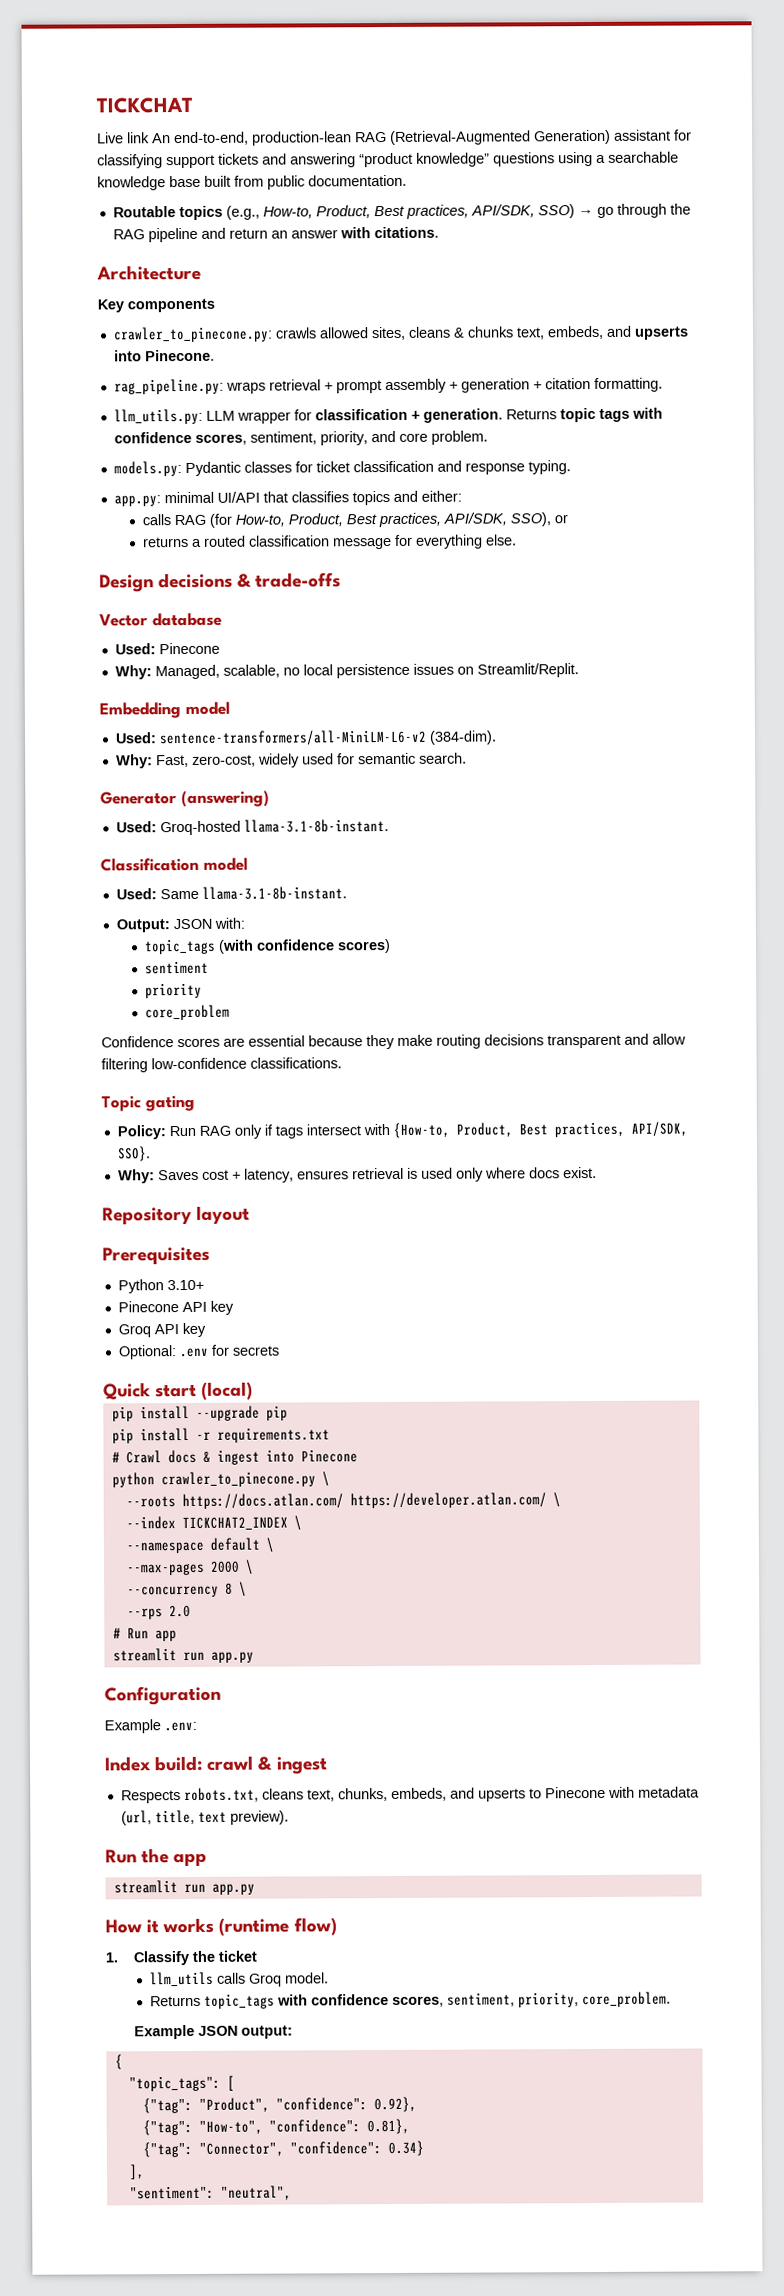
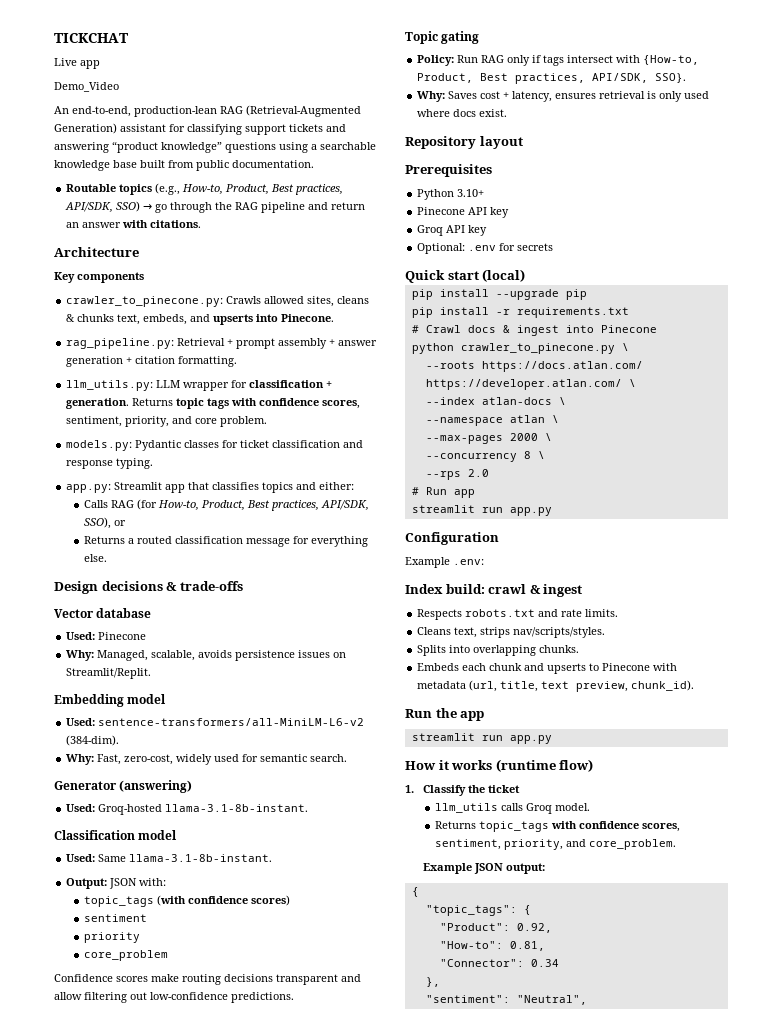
- Live link An end-to-end, production-lean RAG (Retrieval-Augmented Generation) assistant for classifying support tickets and answering “product knowledge” questions using a searchable knowledge base built from public documentation.
+ Live app
+ Demo_Video
+ An end-to-end, production-lean RAG (Retrieval-Augmented Generation) assistant for classifying support tickets and answering “product knowledge” questions using a searchable knowledge base built from public documentation.
- crawler_to_pinecone.py: crawls allowed sites, cleans & chunks text, embeds, and upserts into Pinecone.
+ crawler_to_pinecone.py: Crawls allowed sites, cleans & chunks text, embeds, and upserts into Pinecone.
- rag_pipeline.py: wraps retrieval + prompt assembly + generation + citation formatting.
+ rag_pipeline.py: Retrieval + prompt assembly + answer generation + citation formatting.
- app.py: minimal UI/API that classifies topics and either:
+ app.py: Streamlit app that classifies topics and either:
- calls RAG (for How-to, Product, Best practices, API/SDK, SSO), or
+ Calls RAG (for How-to, Product, Best practices, API/SDK, SSO), or
- returns a routed classification message for everything else.
+ Returns a routed classification message for everything else.
- Why: Managed, scalable, no local persistence issues on Streamlit/Replit.
+ Why: Managed, scalable, avoids persistence issues on Streamlit/Replit.
- Confidence scores are essential because they make routing decisions transparent and allow filtering low-confidence classifications.
+ Confidence scores make routing decisions transparent and allow filtering out low-confidence predictions.
- Why: Saves cost + latency, ensures retrieval is used only where docs exist.
+ Why: Saves cost + latency, ensures retrieval is only used where docs exist.
- --index TICKCHAT2_INDEX \
+ --index atlan-docs \
- --namespace default \
+ --namespace atlan \
- Respects robots.txt, cleans text, chunks, embeds, and upserts to Pinecone with metadata (url, title, text preview).
+ Respects robots.txt and rate limits.
+ Cleans text, strips nav/scripts/styles.
+ Splits into overlapping chunks.
+ Embeds each chunk and upserts to Pinecone with metadata (url, title, text preview, chunk_id).
- Returns topic_tags with confidence scores, sentiment, priority, core_problem.
+ Returns topic_tags with confidence scores, sentiment, priority, and core_problem.
- "topic_tags": [
- {"tag": "Product", "confidence": 0.92},
- {"tag": "How-to", "confidence": 0.81},
- {"tag": "Connector", "confidence": 0.34}
- ],
+ "topic_tags": {
+ "Product": 0.92,
+ "How-to": 0.81,
+ "Connector": 0.34
+ },
- "sentiment": "neutral",
+ "sentiment": "Neutral",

The task: Every line in the records above that contains the word "assembly" should be copied out.

Exercise solution:
- rag_pipeline.py: wraps retrieval + prompt assembly + generation + citation formatting.
+ rag_pipeline.py: Retrieval + prompt assembly + answer generation + citation formatting.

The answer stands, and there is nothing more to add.